Quels sont pour vous les progrès les plus importants de ces 5 dernières années au niveau de la chirurgie orthopédique du genou ?
J’en citerai deux. Premièrement la précision de la pose d’une prothèse totale du genou est améliorée par les guides de coupe sur mesure. Pour fabriquer ces guides, un scanner préopératoire est effectué pour analyser directement l’anatomie de chaque patient. Ils sont ensuite posés durant l’opération dans le but de placer la prothèse le plus précisément possible. En second lieu, il y a un débat très vif ces dernières 2-3 années concernant l’anatomie du genou. Il s’agît des structures ligamentaires antéro-latérales qui contrôlent la stabilité rotatoire du genou. Ainsi une possible reconstruction de ces structures pourrait possiblement avoir un effet bénéfique sur les résultats cliniques dans la reconstruction du ligament croisé antérieur. 

Quelle a été votre dernière grosse intervention ?
Chaque intervention est unique et donc possiblement ‘’difficile’’. A chaque fois on s’avance vers l’inconnu malgré une préparation standardisée. Une de mes dernières opérations de prothèse totale du genou était particulière car le patient pesait plus de 120 kilogrammes et le genou avait été opéré déjà plusieurs fois. Ces deux facteurs rendent l’intervention encore plus délicate. Mais si l’on est entouré d’une bonne équipe on peut affronter ces challenges en toute sérénité.

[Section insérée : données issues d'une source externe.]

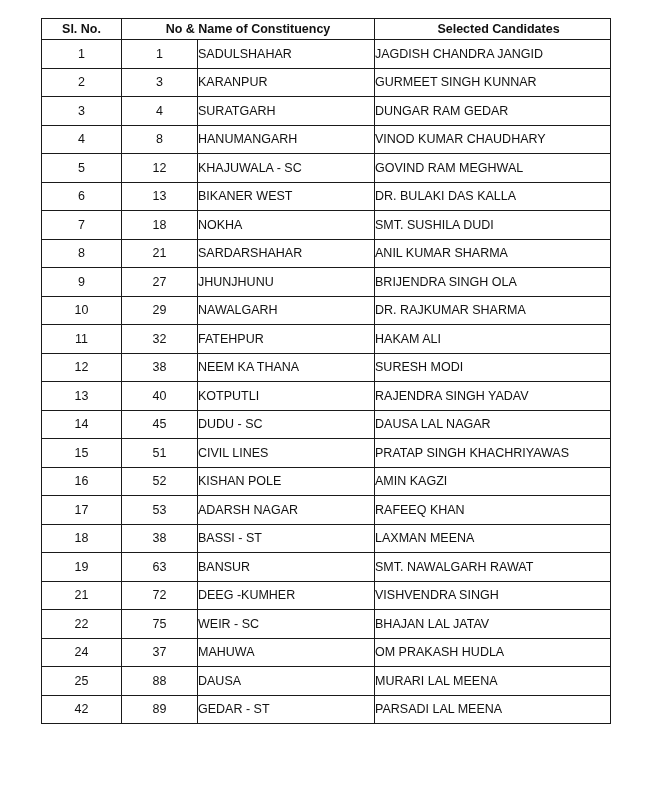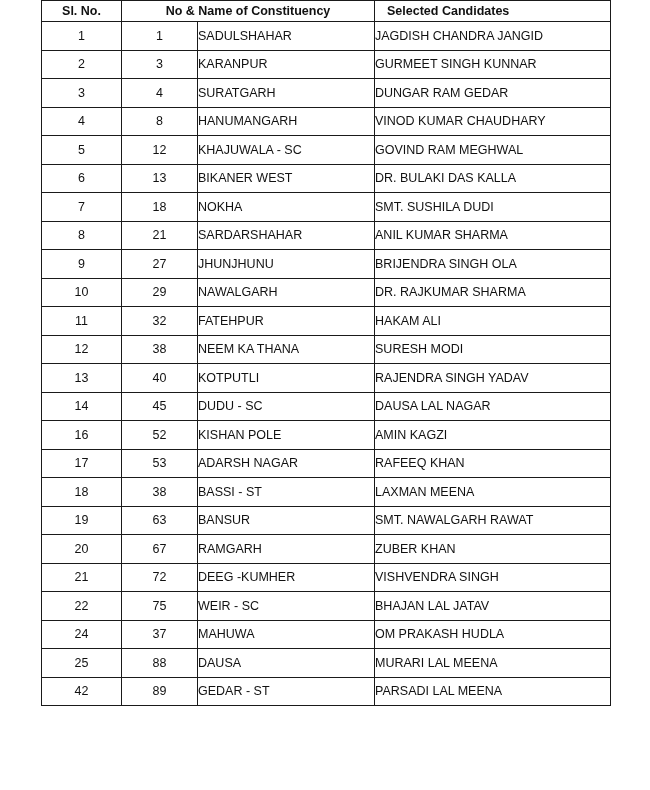"Sl. No." table.results { top: 0 -> 18px }
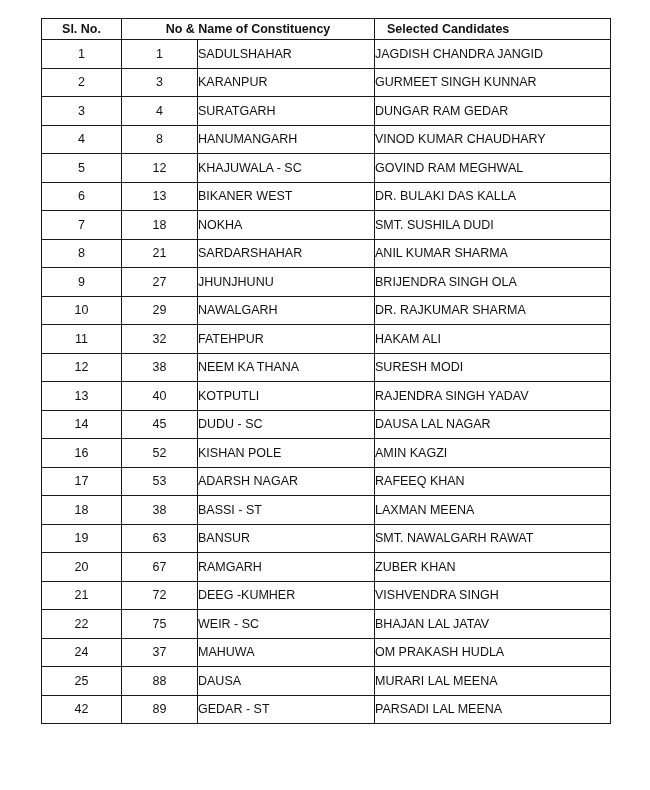"Selected Candidates" thead th.h-cand { text-align: left -> center }
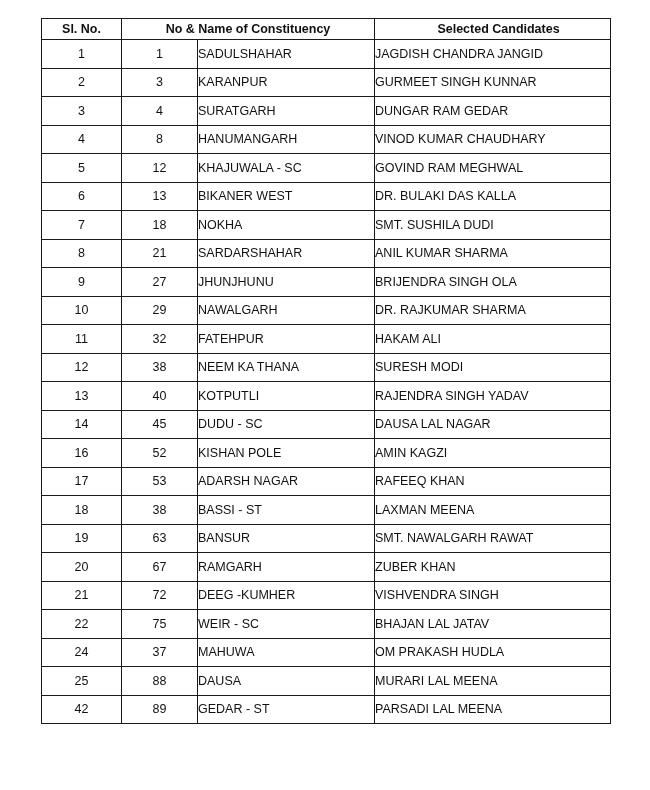"15" tr { html: none -> <tr> <td>15</td> <td>51</td> <td>CIVIL LINES</td> <td>PRATAP SINGH KHACHRIYAWAS</td> </tr> }
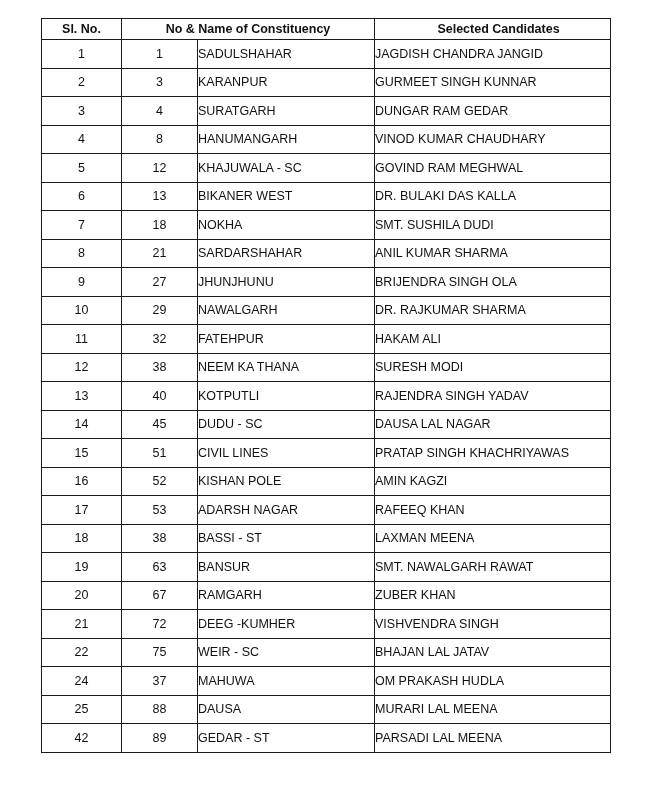"20" tr { html: <tr> <td>20</td> <td>67</td> <td>RAMGARH</td> <td>ZUBER KHAN</td> </tr> -> none }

Pourquoi avez-vous décidé de vous consacrer à la chirurgie du genou ?
Après avoir obtenu mon titre de spécialiste FMH, j’ai eu la chance, en tant que chef de clinique, de rencontrer le Dr Olivier Siegrist chirurgien de renommé. Travailler avec lui m’a ouvert les portes. J’ai énormément appris avec lui et j’ai pu continuer ma carrière en tant que chef de clinique universitaire au CHUV dans le team du genou ligamentaire et prothétique. Un fellowship par la suite dans le très réputé Centre Orthopédique Santy à Lyon m’a permis de perfectionner ma technique chirurgicale et de participer aux travaux de recherche publiés dans les meilleures revues orthopédiques.